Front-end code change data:

'''

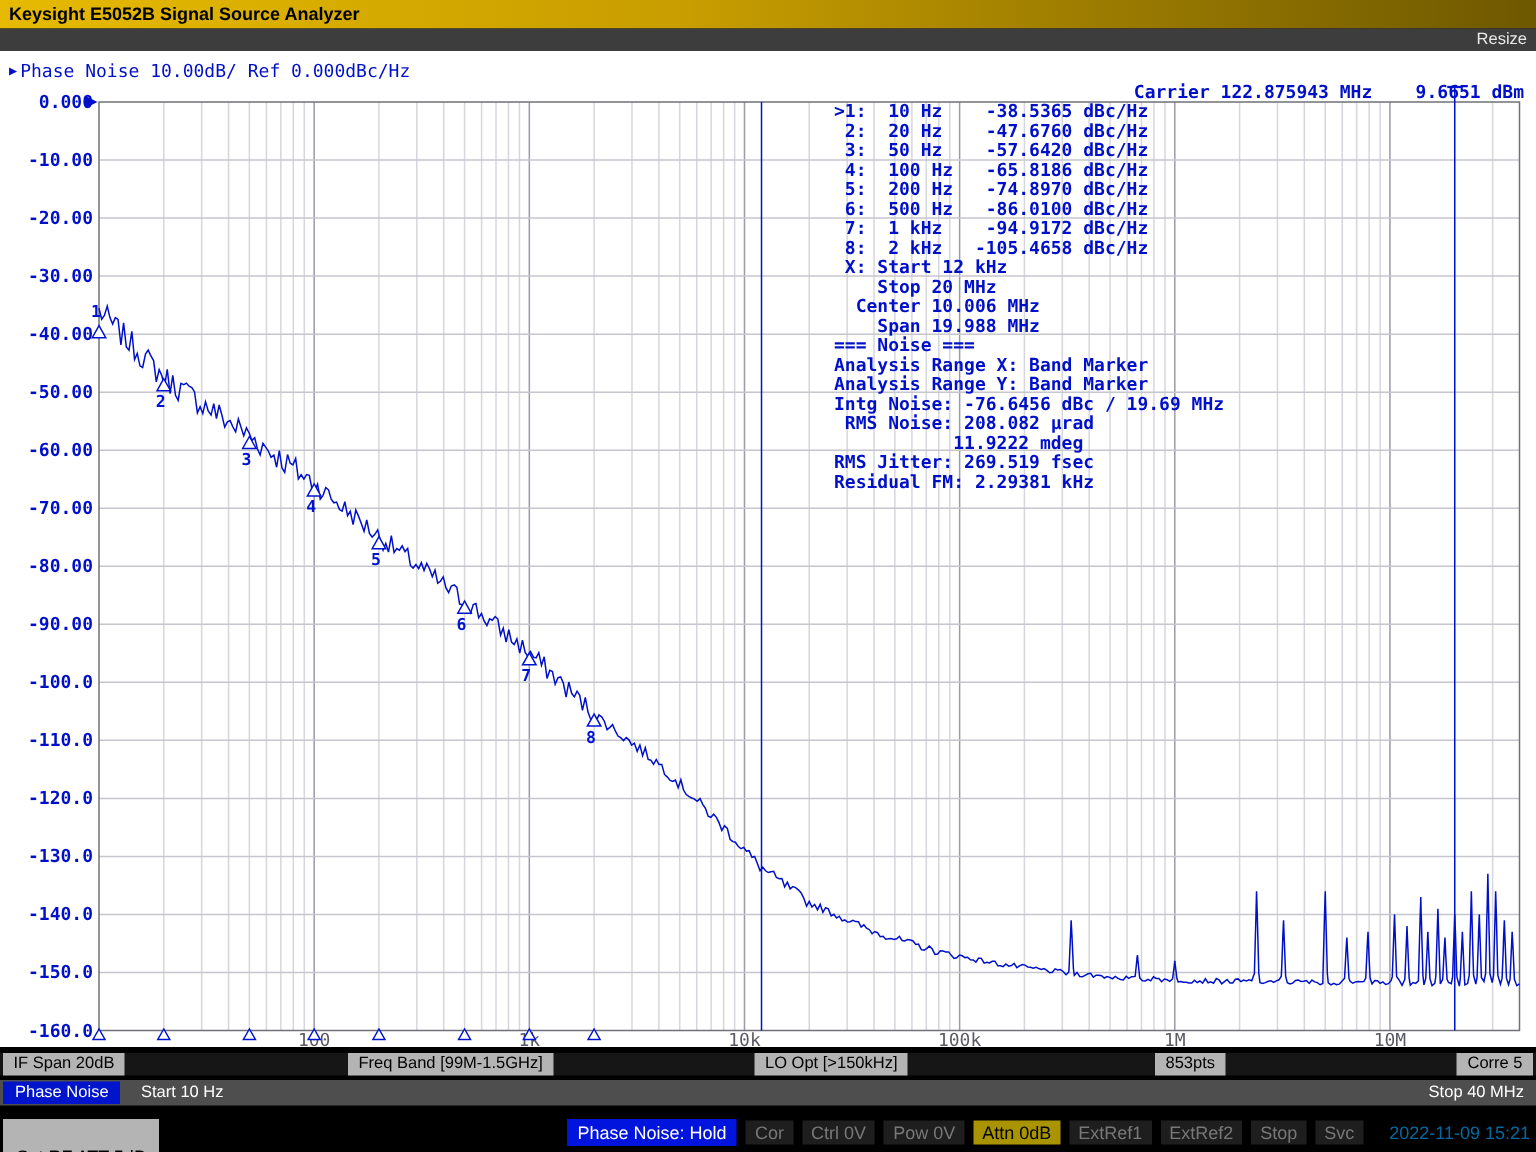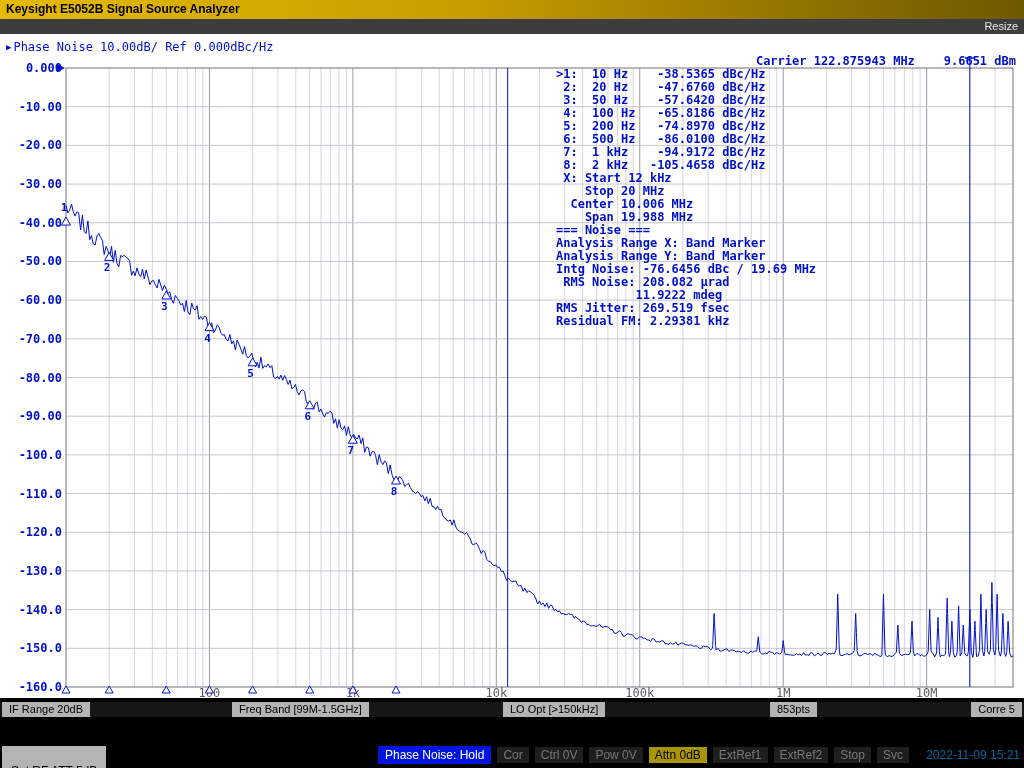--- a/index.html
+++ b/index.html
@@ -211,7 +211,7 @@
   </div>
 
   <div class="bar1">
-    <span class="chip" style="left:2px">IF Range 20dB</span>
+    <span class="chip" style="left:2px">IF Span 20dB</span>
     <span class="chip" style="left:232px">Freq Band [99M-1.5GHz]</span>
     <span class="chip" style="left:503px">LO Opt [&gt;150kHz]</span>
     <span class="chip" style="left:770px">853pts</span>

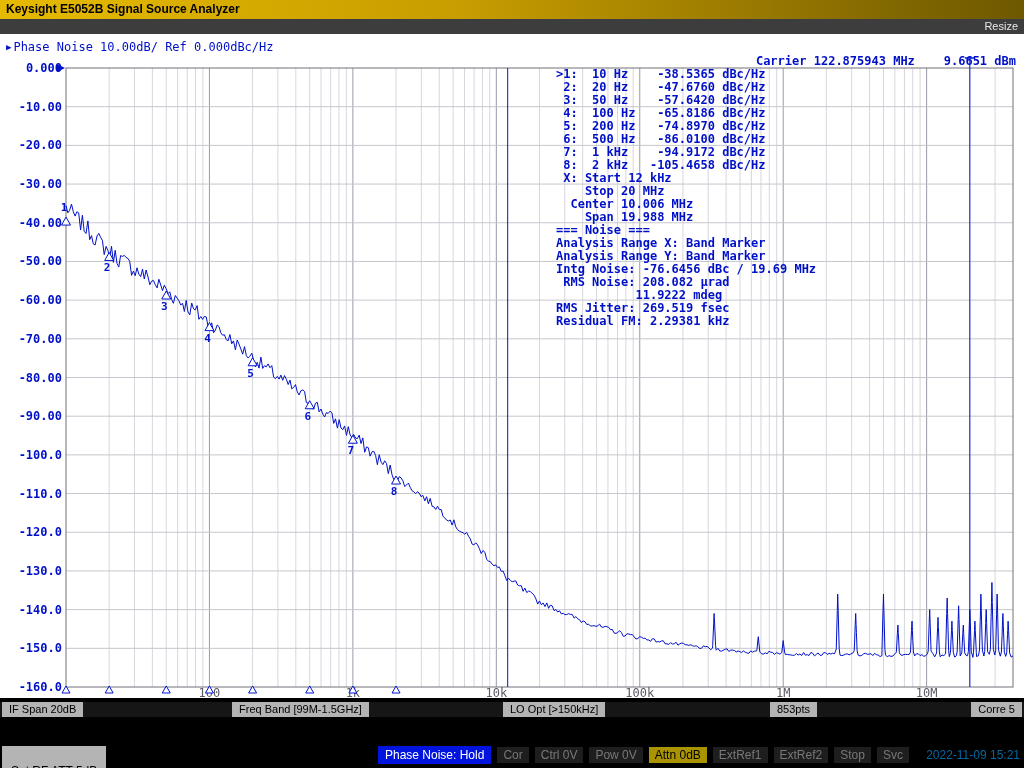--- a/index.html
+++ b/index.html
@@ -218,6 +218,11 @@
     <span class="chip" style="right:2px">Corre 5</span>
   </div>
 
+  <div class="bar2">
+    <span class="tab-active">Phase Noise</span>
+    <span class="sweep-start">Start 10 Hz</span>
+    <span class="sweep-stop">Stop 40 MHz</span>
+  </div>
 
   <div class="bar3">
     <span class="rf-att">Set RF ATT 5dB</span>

'''
'''

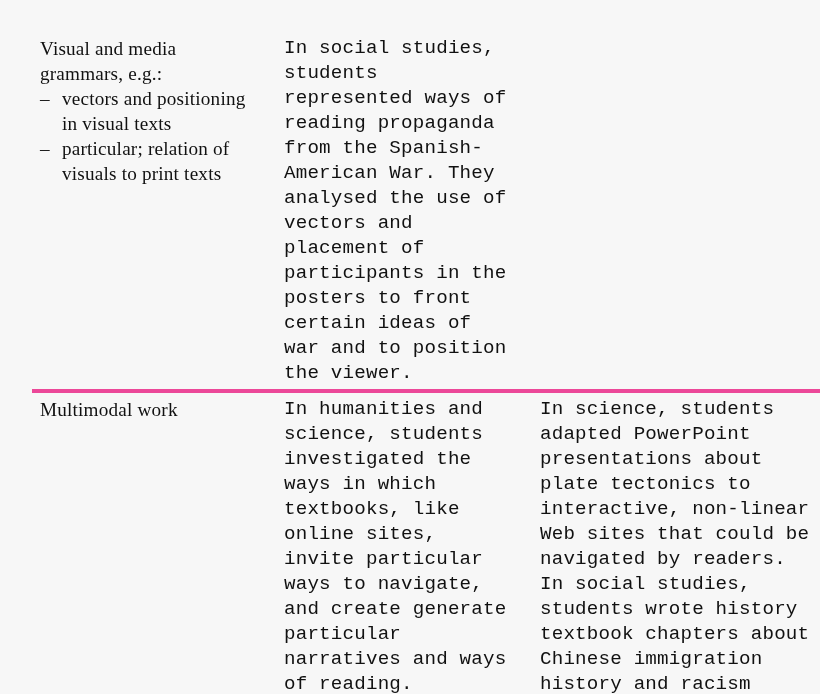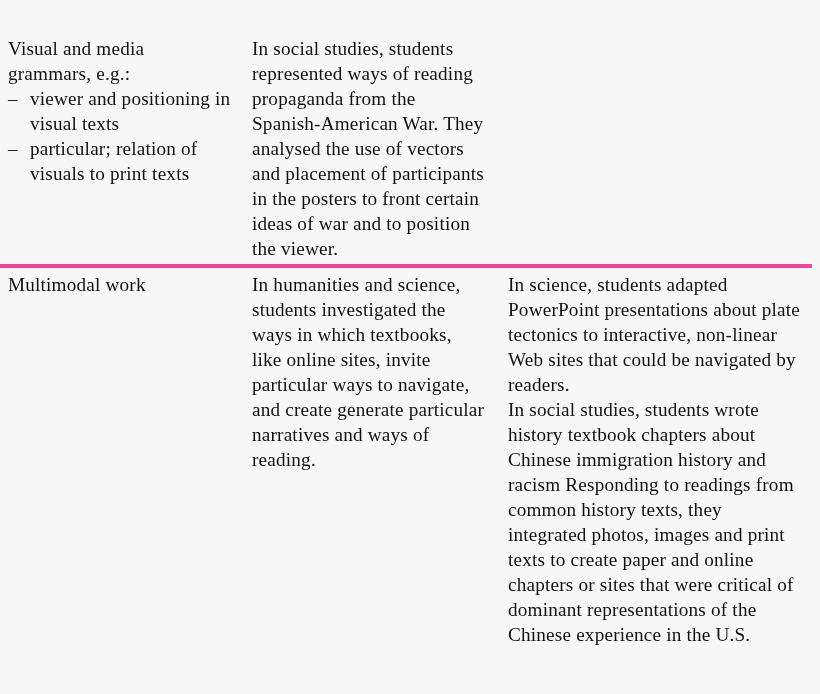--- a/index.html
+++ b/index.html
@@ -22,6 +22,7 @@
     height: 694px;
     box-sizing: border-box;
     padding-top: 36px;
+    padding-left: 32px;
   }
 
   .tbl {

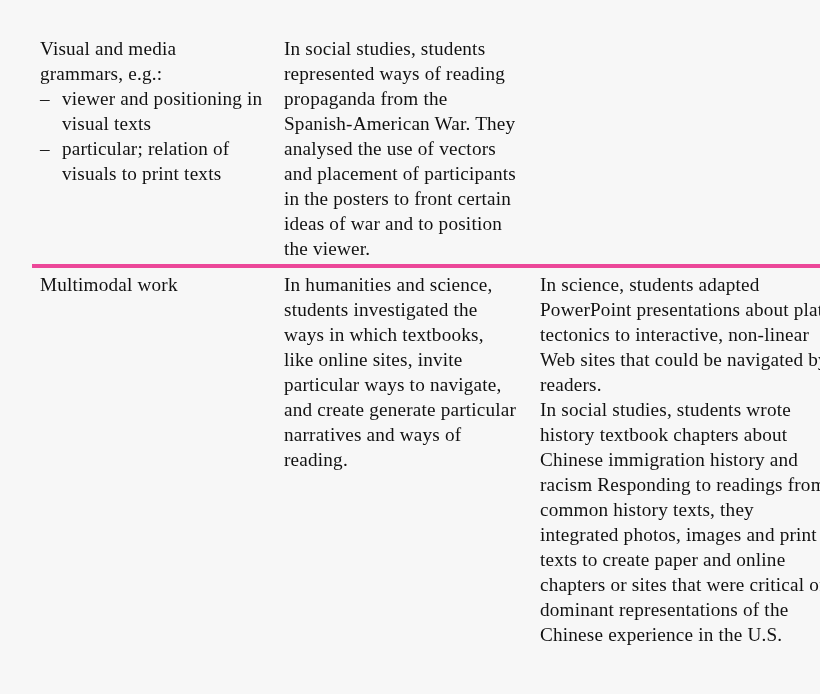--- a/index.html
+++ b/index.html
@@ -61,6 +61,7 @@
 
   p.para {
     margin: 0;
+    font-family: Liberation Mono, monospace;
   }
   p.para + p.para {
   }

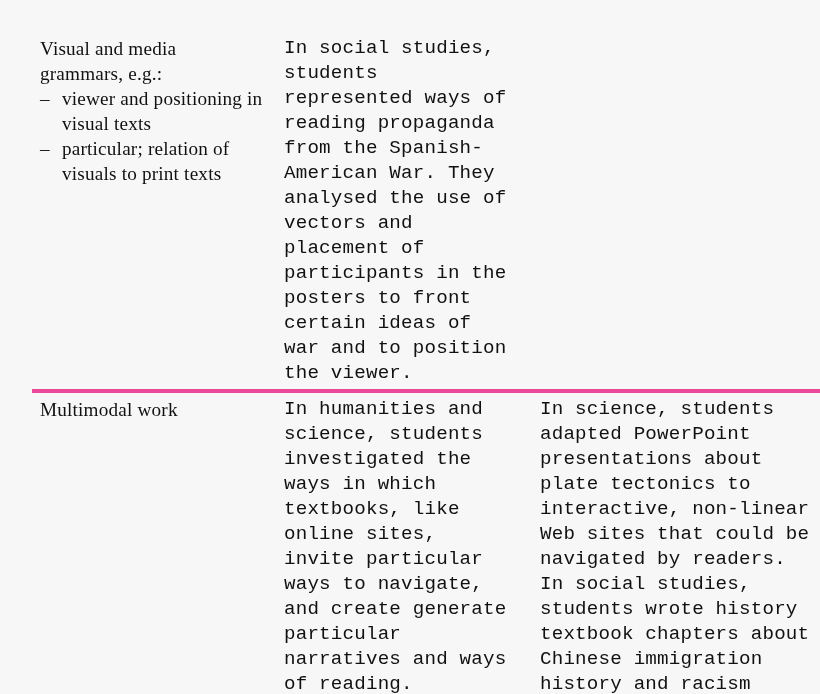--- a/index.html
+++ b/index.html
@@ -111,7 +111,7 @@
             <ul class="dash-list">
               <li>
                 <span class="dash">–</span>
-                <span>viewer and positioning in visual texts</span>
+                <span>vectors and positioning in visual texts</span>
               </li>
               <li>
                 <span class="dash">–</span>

'''

Work request: If a line of the data holds the string "visual", count it. Then state the total and nothing more.

Completed task: 2